Es wird in Zukunft weitere Viren geben, potentiell gefährlicher und aggressiver, es wird auch grössere Bedrohungen geben, welche für alle Altersgruppen in gleichem Masse lebensgefährdend sein können. Wird dann jedes Mal die Demokratie über Bord geworfen, werden dann jedesmal die Grenzen geschlossen, die Grundrechte ausgesetzt und die Parlamentarier durch nicht gewählte Beamte und Experten ersetzt?

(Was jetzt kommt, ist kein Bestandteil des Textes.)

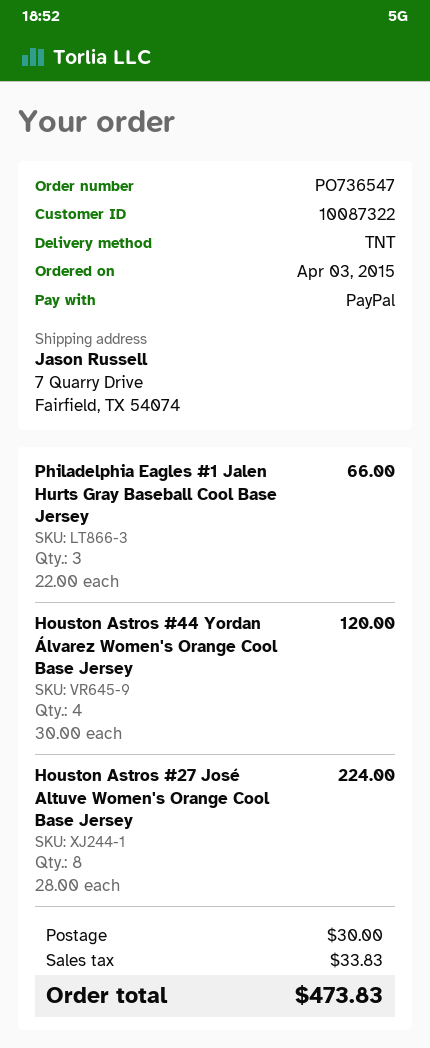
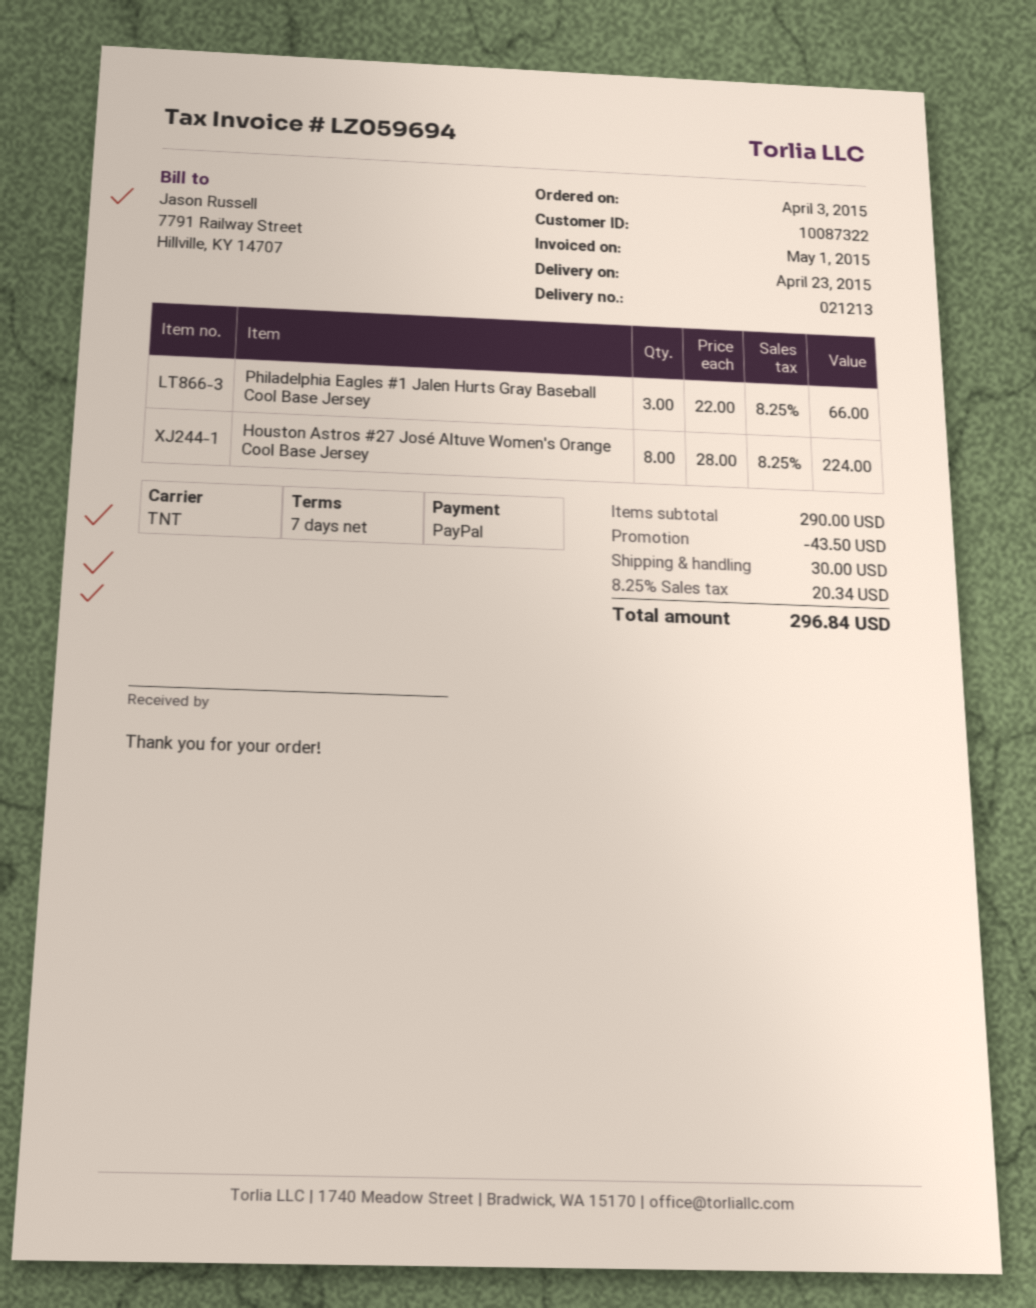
Houston Astros #44 Yordan Álvarez Women's Orange Cool Base Jersey: 4 x 30.00 = 120.00 -> none
discount: none -> 43.50
tax: 33.83 -> 20.34
total: 473.83 -> 296.84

Unsere Demokratie benötigt ein Krisen-Update
Unsere Demokratie benötigt ein umfassendes Krisen-Update, wenn wir in Zukunft besser vorbereitet sein und Krisen souveräner bewältigen wollen. Die direkte Demokratie ist die Einbindung sämtlicher Bürger, unabhängig von Alter, Religion, Hautfarbe, Herkunft, Wirtschaftskraft, Gesundheit oder Vermögen und daher die beste Garantie, dass Entscheidungen inklusiv, ausgeglichen und im Sinne der BürgerInnen sind. Die Delegation sämtlicher Verantwortung und Macht an ein Siebnergremium, wie umsichtig dieses auch agieren mag, ist ausser bei Ereignissen, welche für das Funktionieren des Staates und das Überleben der Bevölkerung existenzbedrohend sind, ein Eingeständnis des Scheiterns. Das Coronavirus hat kaum die zum Notrecht erforderliche Bedrohungslage erreicht.

Als Bürger hoffe ich, dass die Parlamentarier sich wieder ihrer Aufgabe besinnen, der Bundesrat umgehend den politischen Normalbetrieb ermöglicht und das Notrecht beendet.

Und am 1. August sollten sich die politischen Festredner weniger in mythischen Heldentaten der Vorväter sonnen, sondern überlegen, wie sie selbst in der nächsten Krise eine kleine Heldengeschichte schreiben, statt sich wegzuducken.